If passed an array of vectors, returns the sum the vectors.
If passed an array of matrices, returns the sum of the matrices.
If passed an empty list, the value of dflt
will be returned.
Arguments:
By Position | What it does |
---|---|
v |
The list to get the sum of. |
dflt |
The default value to return if v is an empty list. Default: 0 |
Example 1:
include <BOSL2/std.scad>
sum([1,2,3]); // returns 6.
sum([[1,2,3], [3,4,5], [5,6,7]]); // returns [9, 12, 15]
Function: mean()
Synopsis: Returns the mean value of a list of values.
Topics: Math, Statistics
See Also: sum(), median(), product()
Usage:
- x = mean(v);
Description:
Returns the arithmetic mean/average of all entries in the given array. If passed a list of vectors, returns a vector of the mean of each part.
Arguments:
By Position | What it does |
---|---|
v |
The list of values to get the mean of. |
Example 1:
include <BOSL2/std.scad>
mean([2,3,4]); // returns 3.
mean([[1,2,3], [3,4,5], [5,6,7]]); // returns [3, 4, 5]
Function: median()
Synopsis: Returns the median value of a list of values.
Topics: Math, Statistics
See Also: sum(), mean(), product()
Usage:
- middle = median(v)
Description:
Returns the median of the given vector.
Function: deltas()
Synopsis: Returns the deltas between a list of values.
Topics: Math, Statistics
See Also: sum(), mean(), median(), product()
Usage:
- delts = deltas(v,[wrap]);
Description:
Returns a list with the deltas of adjacent entries in the given list, optionally wrapping back to the front. The list should be a consistent list of numeric components (numbers, vectors, matrix, etc). Given [a,b,c,d], returns [b-a,c-b,d-c].
Arguments:
By Position | What it does |
---|---|
v |
The list to get the deltas of. |
wrap |
If true, wrap back to the start from the end. ie: return the difference between the last and first items as the last delta.
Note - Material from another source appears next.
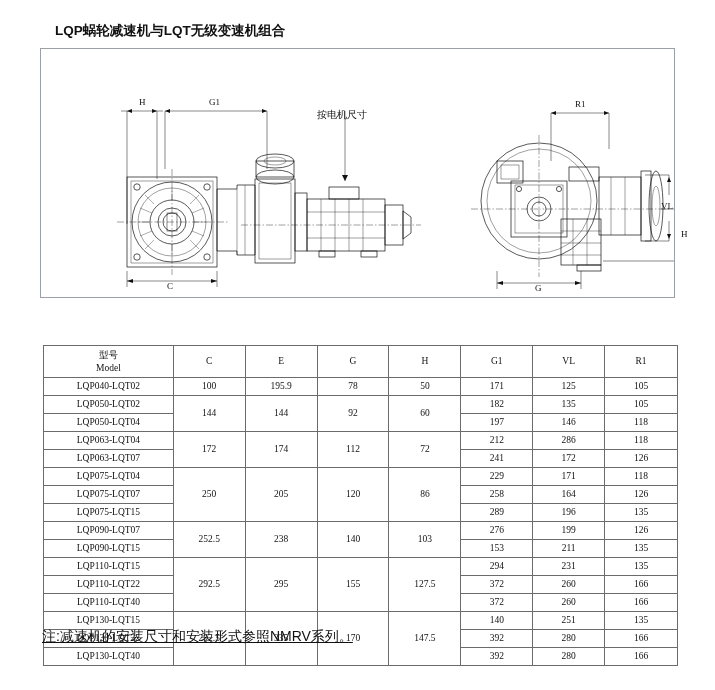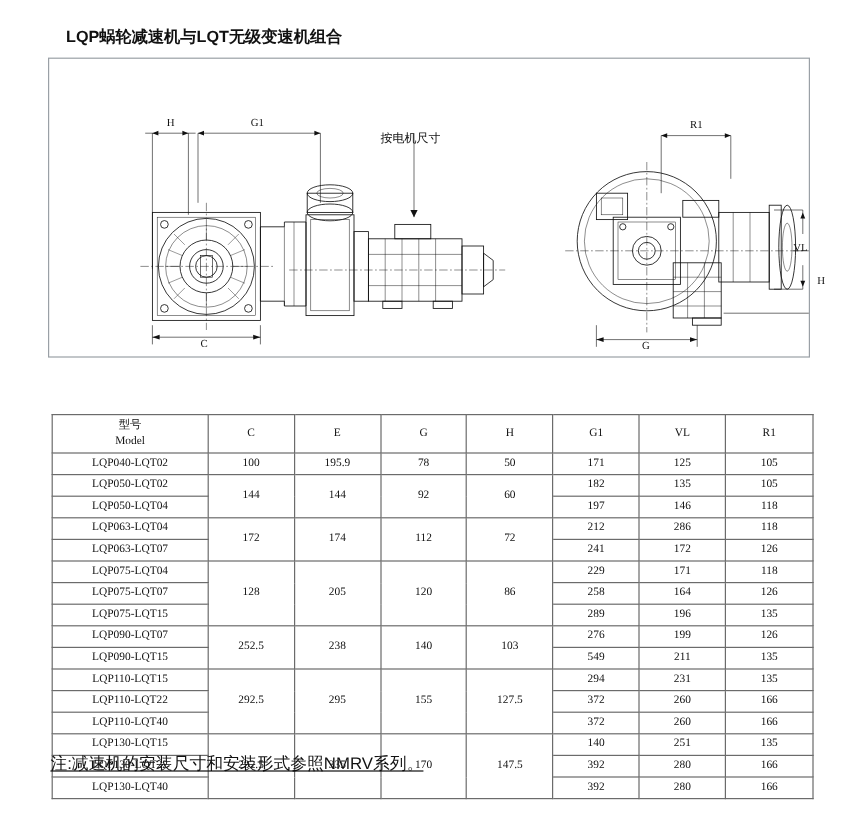"128" td.c-col { text: 128 -> 250 }
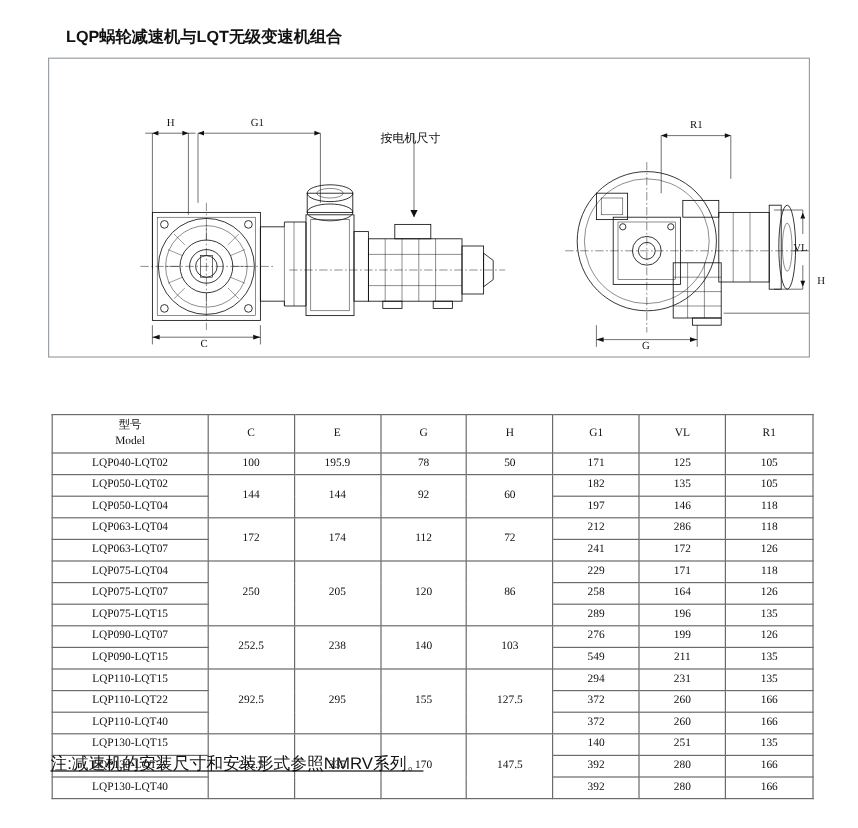"549" td.g1-col { text: 549 -> 153 }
Default: false |
Example 1:
include <BOSL2/std.scad>
deltas([2,5,9,17]); // returns [3,4,8].
deltas([[1,2,3], [3,6,8], [4,8,11]]); // returns [[2,4,5], [1,2,3]]
Function: cumsum()
Synopsis: Returns the running cumulative sum of a list of values.
Topics: Math, Statistics
See Also: sum(), mean(), median(), product()
Usage:
- sums = cumsum(v);
Description:
Returns a list where each item is the cumulative sum of all items up to and including the corresponding entry in the input list. If passed an array of vectors, returns a list of cumulative vectors sums.
Arguments:
By Position | What it does |
---|---|
v |
The list to get the sum of. |
Example 1:
include <BOSL2/std.scad>
cumsum([1,1,1]); // returns [1,2,3]
cumsum([2,2,2]); // returns [2,4,6]
cumsum([1,2,3]); // returns [1,3,6]
cumsum([[1,2,3], [3,4,5], [5,6,7]]); // returns [[1,2,3], [4,6,8], [9,12,15]]
Function: product()
Synopsis: Returns the multiplicative product of a list of values.
Topics: Math, Statistics
See Also: sum(), mean(), median(), cumsum()
Usage:
- x = product(v);
Description:
Returns the product of all entries in the given list. If passed a list of vectors of same length, returns a vector of the component-wise products of the input. If passed a list of square matrices, returns the resulting product matrix. Matrices are multiplied in the order they appear in the list.
Arguments:
By Position | What it does |
---|---|
v |
The list to get the product of. |
Example 1:
include <BOSL2/std.scad>
product([2,3,4]); // returns 24.
product([[1,2,3], [3,4,5], [5,6,7]]); // returns [15, 48, 105]
Function: cumprod()
Synopsis: Returns the running cumulative product of a list of values.
Topics: Math, Statistics
See Also: sum(), mean(), median(), product(), cumsum()
Usage:
- prod_list = cumprod(list, [right]);
Description:
Returns a list where each item is the cumulative product of all items up to and including the corresponding entry in the input list.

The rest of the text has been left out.